PROBLEM DESCRIPTION
Copy word for word the lines of the records below, beginning at the one with "order date: 2018-05-22 -> 2018-05-26" and finishing at the one with "Opuchnuté Presýpacie hodiny", ends included, but none of the pictures.

SUPPLIED DATA
______________________________
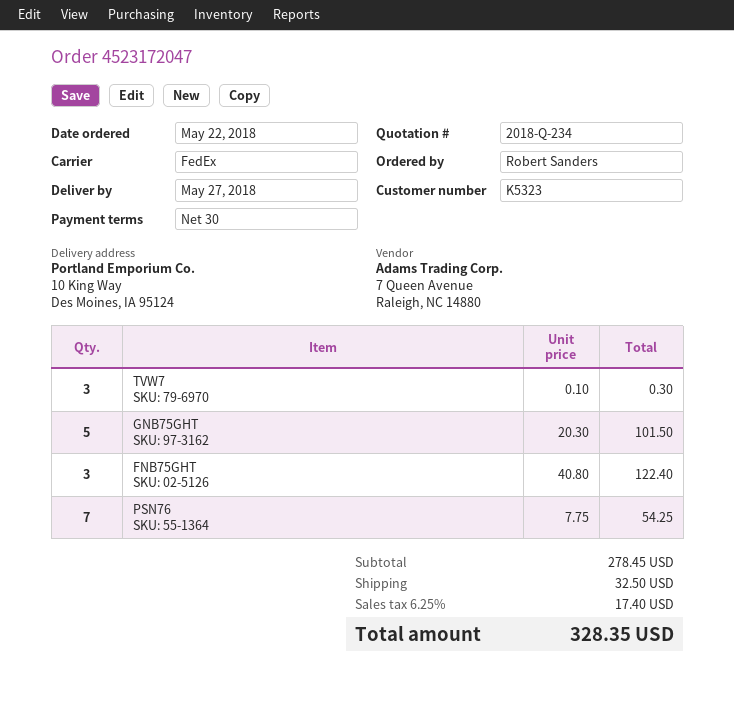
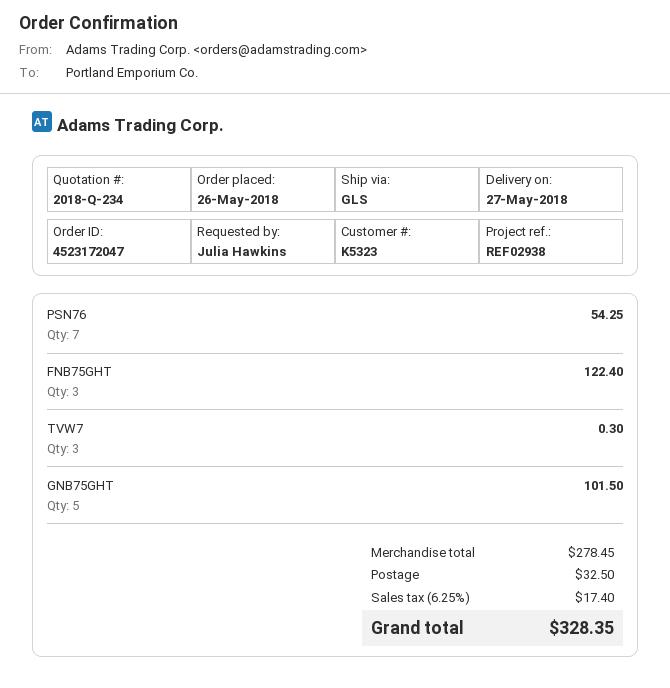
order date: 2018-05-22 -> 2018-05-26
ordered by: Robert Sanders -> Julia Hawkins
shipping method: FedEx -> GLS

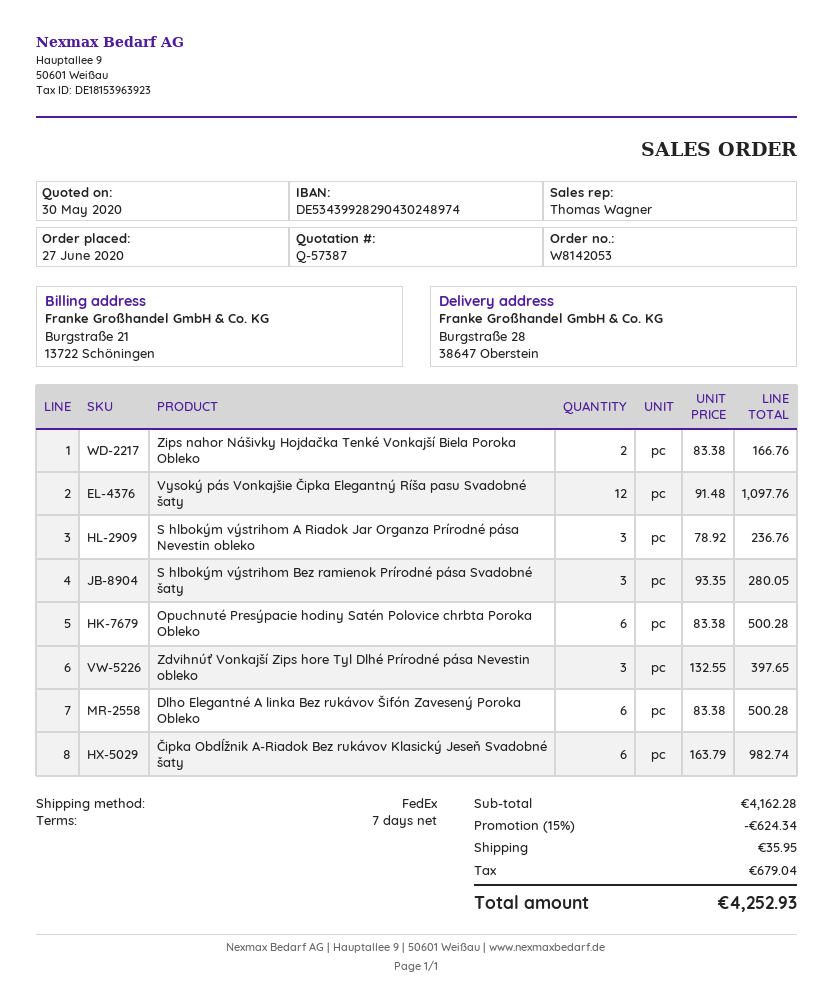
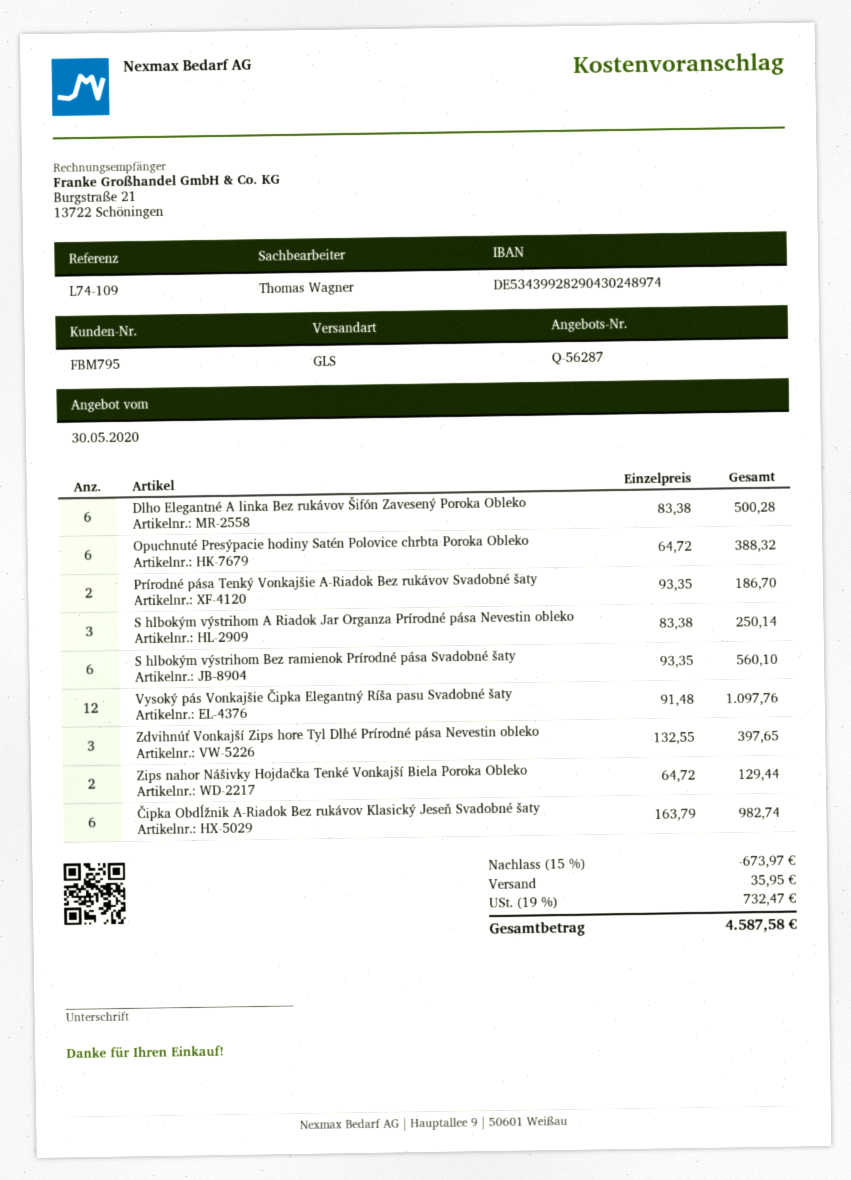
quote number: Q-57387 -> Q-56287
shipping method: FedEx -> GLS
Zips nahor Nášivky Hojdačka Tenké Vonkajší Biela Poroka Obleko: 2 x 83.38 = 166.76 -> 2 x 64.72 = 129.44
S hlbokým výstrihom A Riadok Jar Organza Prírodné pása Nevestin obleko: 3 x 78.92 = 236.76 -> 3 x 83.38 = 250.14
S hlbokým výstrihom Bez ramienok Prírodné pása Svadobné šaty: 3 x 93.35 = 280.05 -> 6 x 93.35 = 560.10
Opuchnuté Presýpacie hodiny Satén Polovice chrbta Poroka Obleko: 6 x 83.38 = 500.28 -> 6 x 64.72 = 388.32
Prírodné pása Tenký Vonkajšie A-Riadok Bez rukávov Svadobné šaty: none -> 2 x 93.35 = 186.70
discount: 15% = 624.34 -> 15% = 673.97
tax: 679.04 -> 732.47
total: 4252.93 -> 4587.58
______________________________
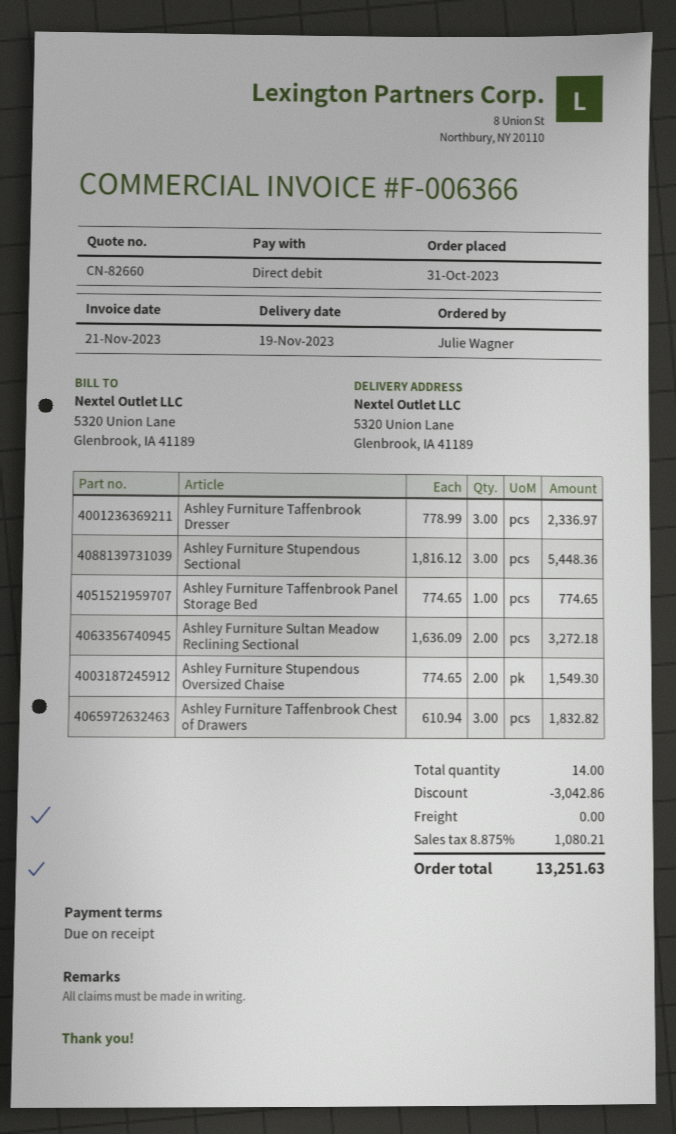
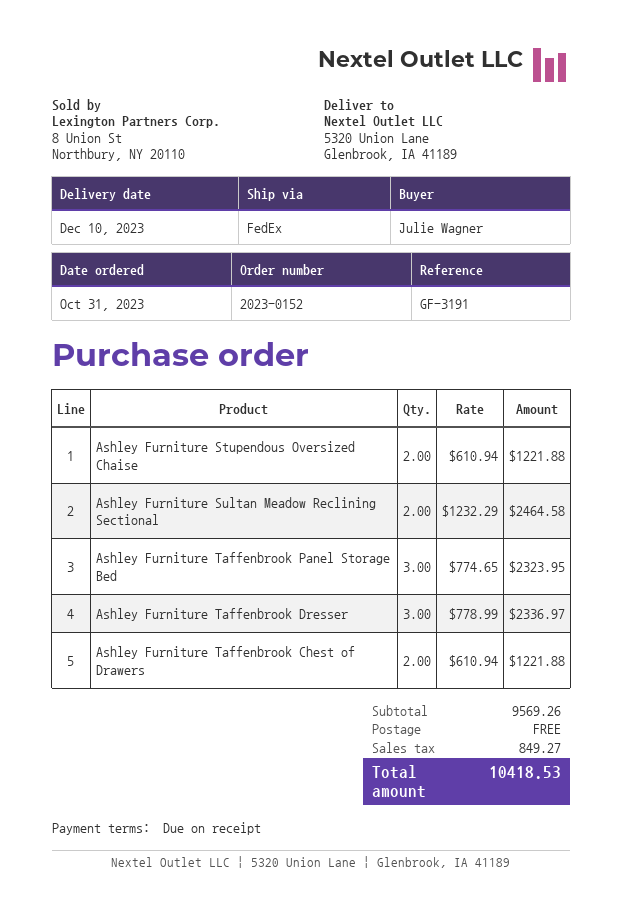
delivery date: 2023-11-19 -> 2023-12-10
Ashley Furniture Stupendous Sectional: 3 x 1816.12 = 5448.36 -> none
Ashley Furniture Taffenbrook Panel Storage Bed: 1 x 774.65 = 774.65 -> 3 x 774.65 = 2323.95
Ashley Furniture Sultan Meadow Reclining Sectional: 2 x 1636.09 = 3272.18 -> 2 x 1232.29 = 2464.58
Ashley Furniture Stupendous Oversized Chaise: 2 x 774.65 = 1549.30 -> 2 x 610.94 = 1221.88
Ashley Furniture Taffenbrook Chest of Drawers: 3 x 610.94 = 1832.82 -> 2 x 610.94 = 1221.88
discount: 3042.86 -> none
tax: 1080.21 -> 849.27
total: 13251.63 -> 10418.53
______________________________
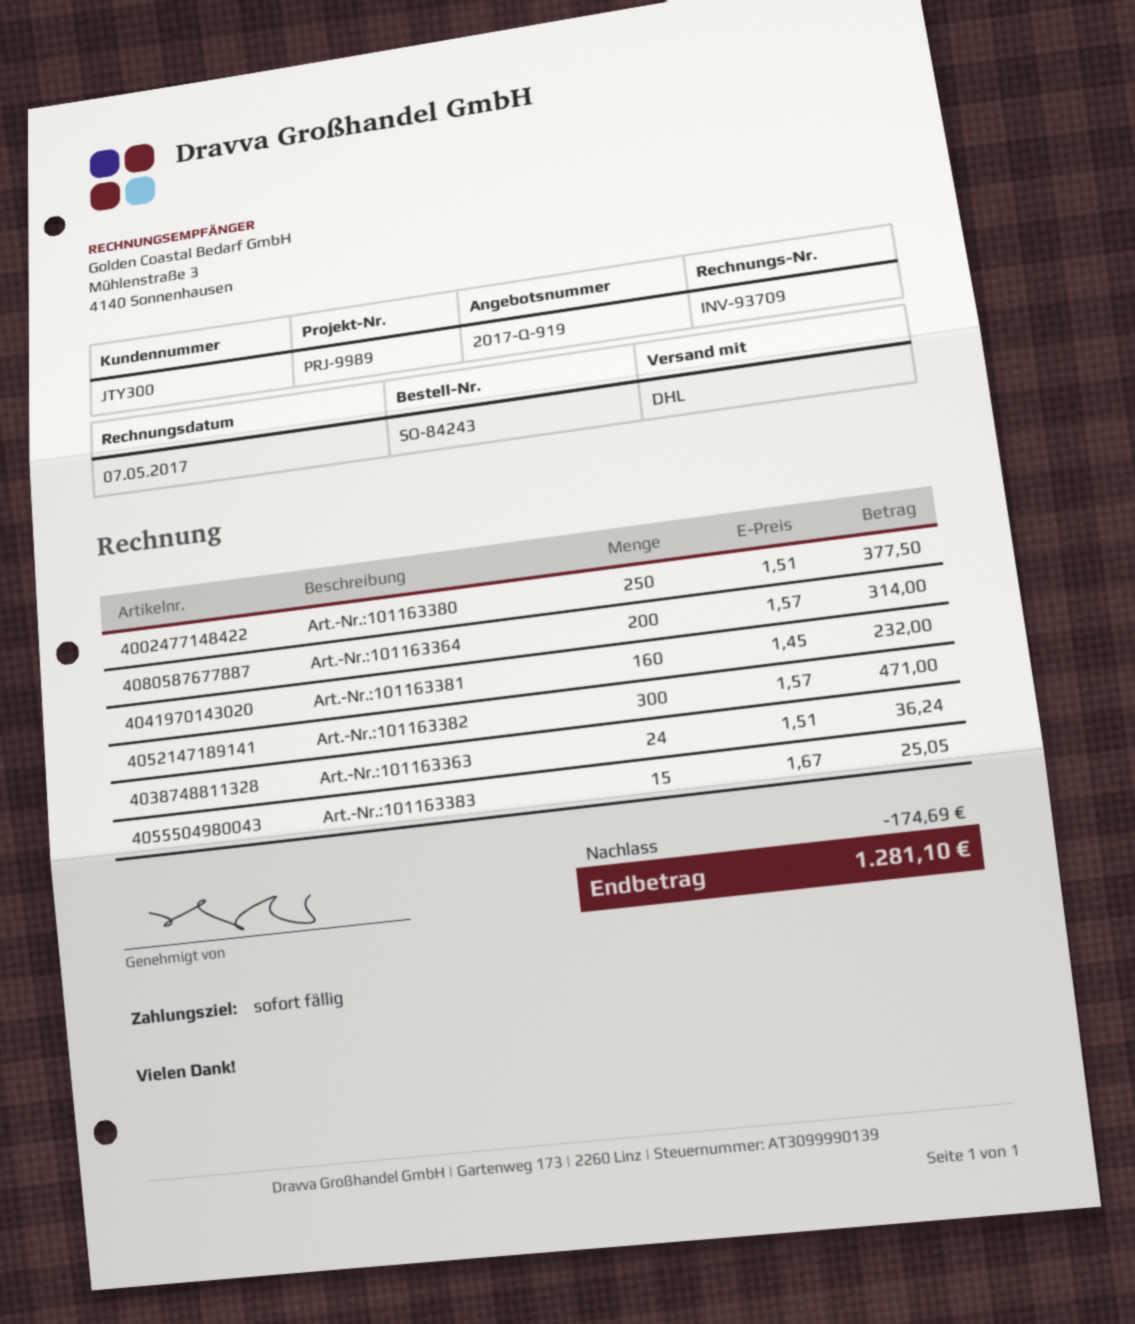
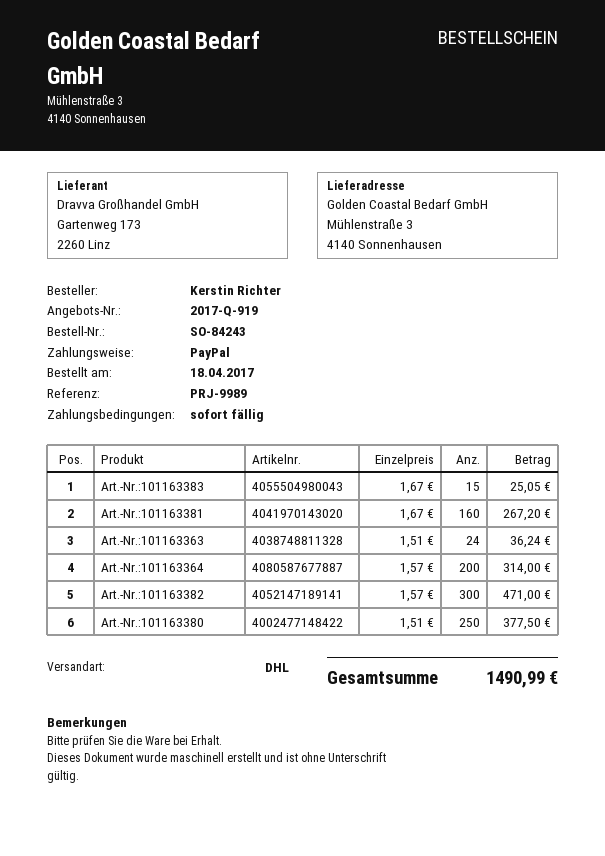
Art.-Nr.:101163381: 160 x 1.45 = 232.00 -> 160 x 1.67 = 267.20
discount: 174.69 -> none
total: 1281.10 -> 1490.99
______________________________
ANSWER TO THE EXERCISE
order date: 2018-05-22 -> 2018-05-26
ordered by: Robert Sanders -> Julia Hawkins
shipping method: FedEx -> GLS

quote number: Q-57387 -> Q-56287
shipping method: FedEx -> GLS
Zips nahor Nášivky Hojdačka Tenké Vonkajší Biela Poroka Obleko: 2 x 83.38 = 166.76 -> 2 x 64.72 = 129.44
S hlbokým výstrihom A Riadok Jar Organza Prírodné pása Nevestin obleko: 3 x 78.92 = 236.76 -> 3 x 83.38 = 250.14
S hlbokým výstrihom Bez ramienok Prírodné pása Svadobné šaty: 3 x 93.35 = 280.05 -> 6 x 93.35 = 560.10
Opuchnuté Presýpacie hodiny Satén Polovice chrbta Poroka Obleko: 6 x 83.38 = 500.28 -> 6 x 64.72 = 388.32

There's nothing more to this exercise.